Sans lui laisser le temps de répondre, N***, qui ne le quitte jamais, s’écria:
— Oui, c’est une histoire bizarre. Il a perdu son améthyste.
N*** est un excellent homme, très confiant, un peu volumineux, d’une simplicité qui prête parfois à sourire. Il appela tumultueusement sa femme:
— Marthe, ma chère amie, regardez quelqu’un qui ne savait pas encore que Du Fau a perdu son améthyste.
Et se tournant vers moi:
— C’est toute une histoire.
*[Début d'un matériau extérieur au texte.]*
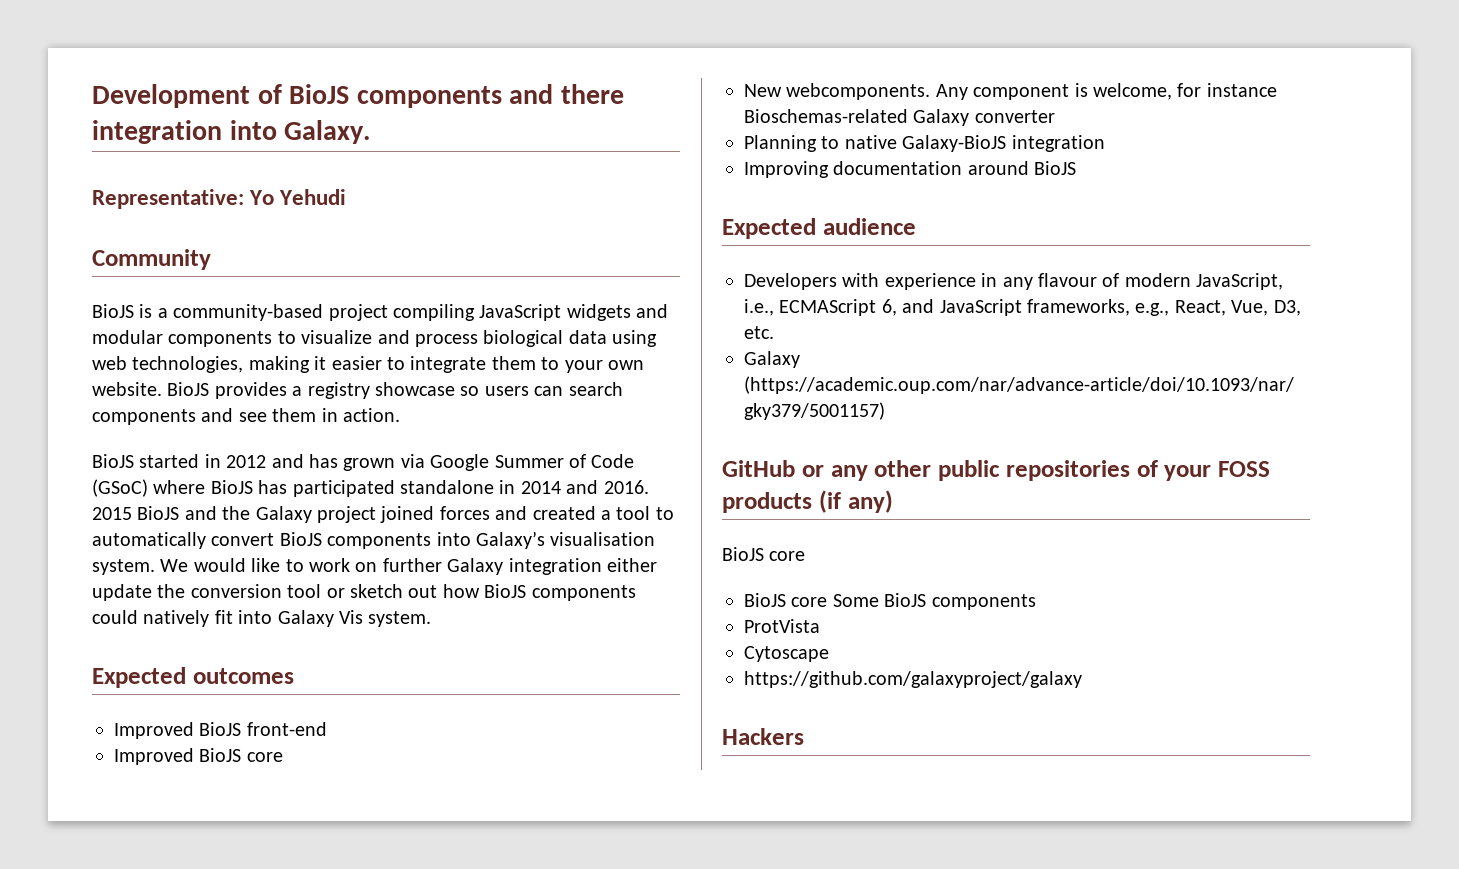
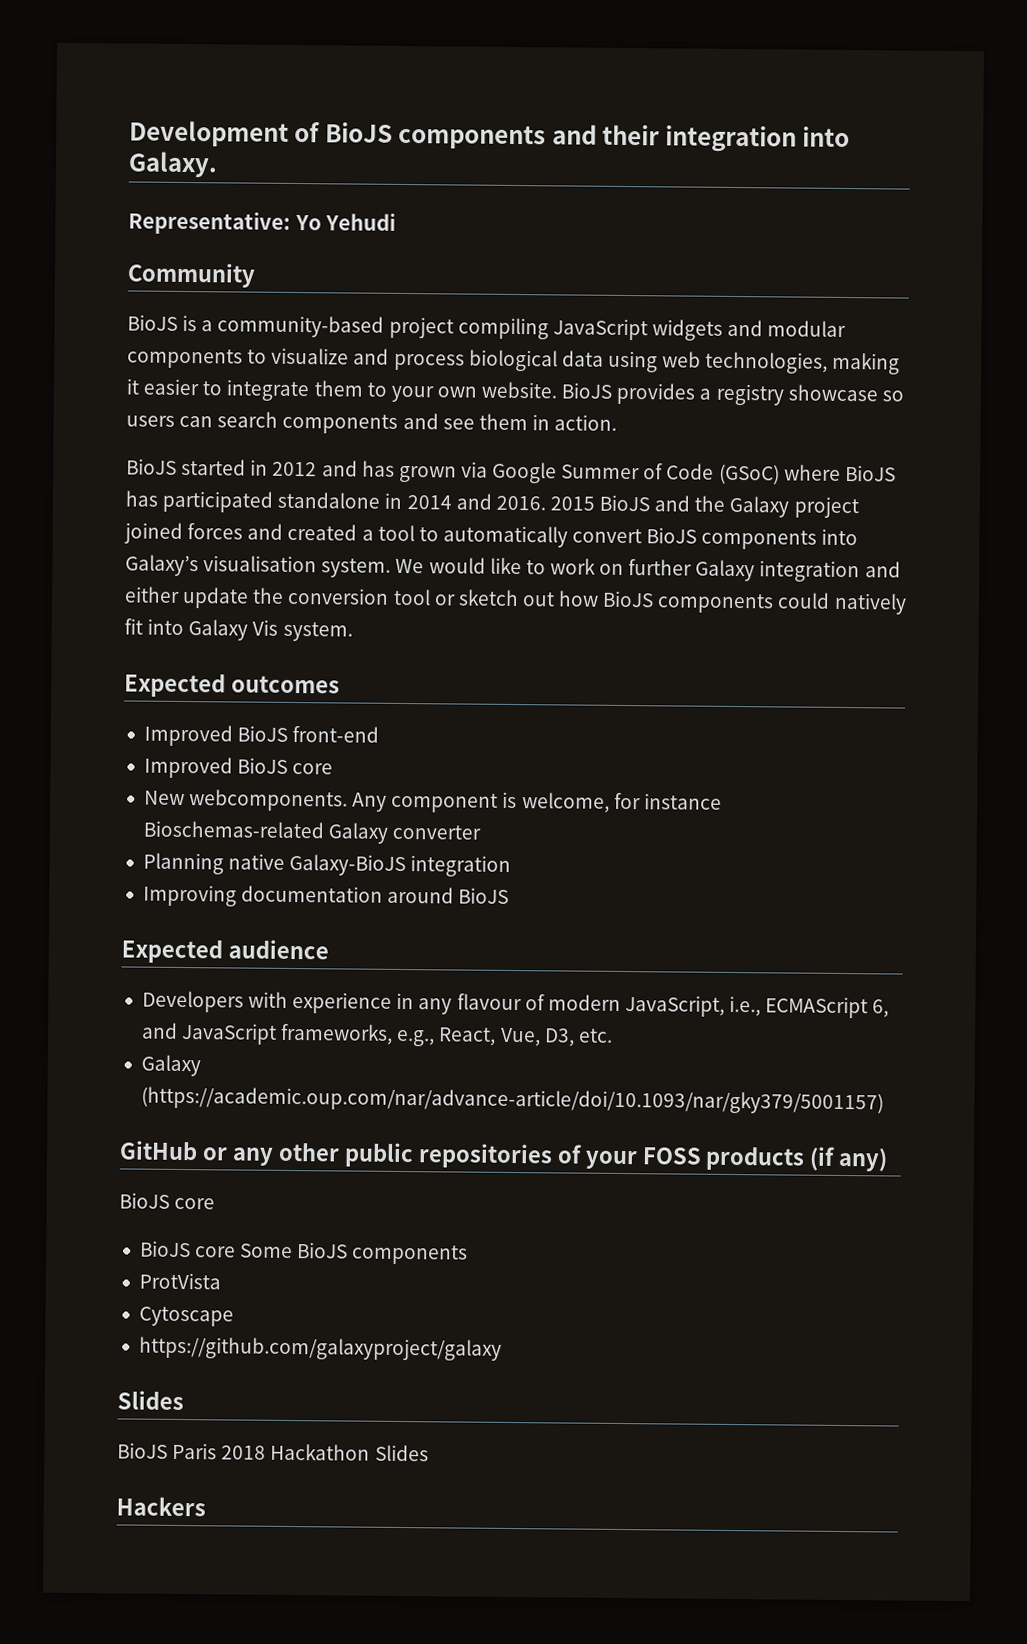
[560,84,624,104] there -> [602,124,661,146] their
(602, 566) none -> [864,561,901,578] and
[821,136,840,149] to -> (224, 863) none
(1082, 679) none -> [117,1390,184,1411] [117,1442,429,1462] // Slides // BioJS Paris 2018 Hackathon Slides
Imaginez-vous que notre ami nous avait tout à fait abandonnés. Je disais à ma femme: «Qu’est-ce que tu as fait à Du Fau?» Elle me répondait: «Moi? Rien, mon ami.» C’était incompréhensible. Et notre surprise redoubla en apprenant qu’il ne quittait plus cette pauvre Mme Cère.
Madame N*** interrompit son mari:
— Quel intérêt cela peut-il avoir?
Mais N*** insista:
— Permettez, ma chère amie! Ce que je dis est pour expliquer l’histoire de l’améthyste. Donc, cet été, notre ami Du Fau avait refusé de venir, comme à l’ordinaire, chez nous à la campagne. Nous l’avions invité, ma femme et moi, très cordialement. Mais il restait à Trouville, chez sa cousine de Maureil, dans un milieu ennuyeux. Madame N*** ayant protesté:
— Parfaitement, reprit N***, un milieu ennuyeux. Il se promenait toute la journée en barque avec Mme Cère.
Du Fau nous fit remarquer tranquillement qu’il n’y avait pas un mot de vrai dans ce que disait N***. Celui-ci mit la main sur l’épaule de son meilleur ami:
— Ose me démentir!
Et il acheva son récit:
— Du Fau se promenait jour et nuit avec Mme Cère ou avec son ombre, car Mme Cère n’est plus, dit-on, que l’ombre d’elle-même. Cère restait sur la plage, avec sa jumelle. Pendant une de ces promenades, Du Fau perdit son améthyste. Après ce malheur, il ne voulut pas rester un seul jour à Trouville. Il quitta la plage sans dire adieu à personne, prit le train et arriva chez nous, aux Eyzies, où personne ne l’attendait plus. Il était deux heures du matin. «Me voici», me dit-il tranquillement. Quel original!
— Et l’améthyste? demandai-je.
— C’est vrai, me répondit Du Fau, qu’elle est tombée dans la mer. Elle repose dans le sable fin. Du moins aucun pêcheur ne me l’a rapportée dans le ventre d’un poisson, comme c’est l’usage.
À quelques jours de là, je passai, comme je fais assez souvent, chez Hendel, rue de Châteaudun, et je lui demandai s’il n’avait pas quelque bibelot à ma convenance. Il sait que je recherche, en dehors de toute mode, les bronzes et les marbres antiques. Il ouvrit silencieusement certaine vitrine connue des seuls amateurs et il en tira un petit scribe égyptien en pierre dure, de style primitif, un joyau! Mais quand j’en sus le prix, je le remis moi-même à sa place, non sans lui donner un regard de regret. Je vis alors dans la vitrine une empreinte en cire de l’intaille que j’avais tant admirée chez Du Fau.
Je reconnaissais la nymphe, le cippe, le laurier. Pas de doute possible.
— Vous aviez la pierre? demandai-je à Hendel.
— Oui, je l’ai vendue l’année dernière.
— Une bonne pièce! D’où vous venait-elle?
— Elle venait de Marc Delion, le financier qui s’est tué, il y a cinq ans, pour une femme du monde… Madame… vous connaissez peut-être… madame Cère.
La Signora Chiara
À Ugo Ojetti
Le professeur Giacomo Tedeschi, de Naples, est un praticien renommé dans sa ville. Sa maison, fortement odorante, située proche l’Incoronata, est fréquentée par toutes sortes de personnes et particulièrement par les belles filles qui vendent, à Santa Lucia, les fruits de la mer. Il débite des drogues pour toutes les maladies, ne dédaigne pas de vous tirer de la bouche une dent cariée, excelle à recoudre au lendemain des fêtes, la peau fendue des braves, et sait user du dialecte de la côte, mêlé de latin d’école, pour rassurer ses clientes étendues dans la plus vaste, la plus boiteuse, la plus gémissante et la plus crasseuse chaise longue qui se puisse voir en aucune ville maritime de l’univers. C’est un homme de taille exiguë, au visage plein, avec de petits yeux verts et un long nez descendant sur une bouche sinueuse, et dont les épaules rondes, le ventre pointu et les jambes grêles rappellent l’antique atellane.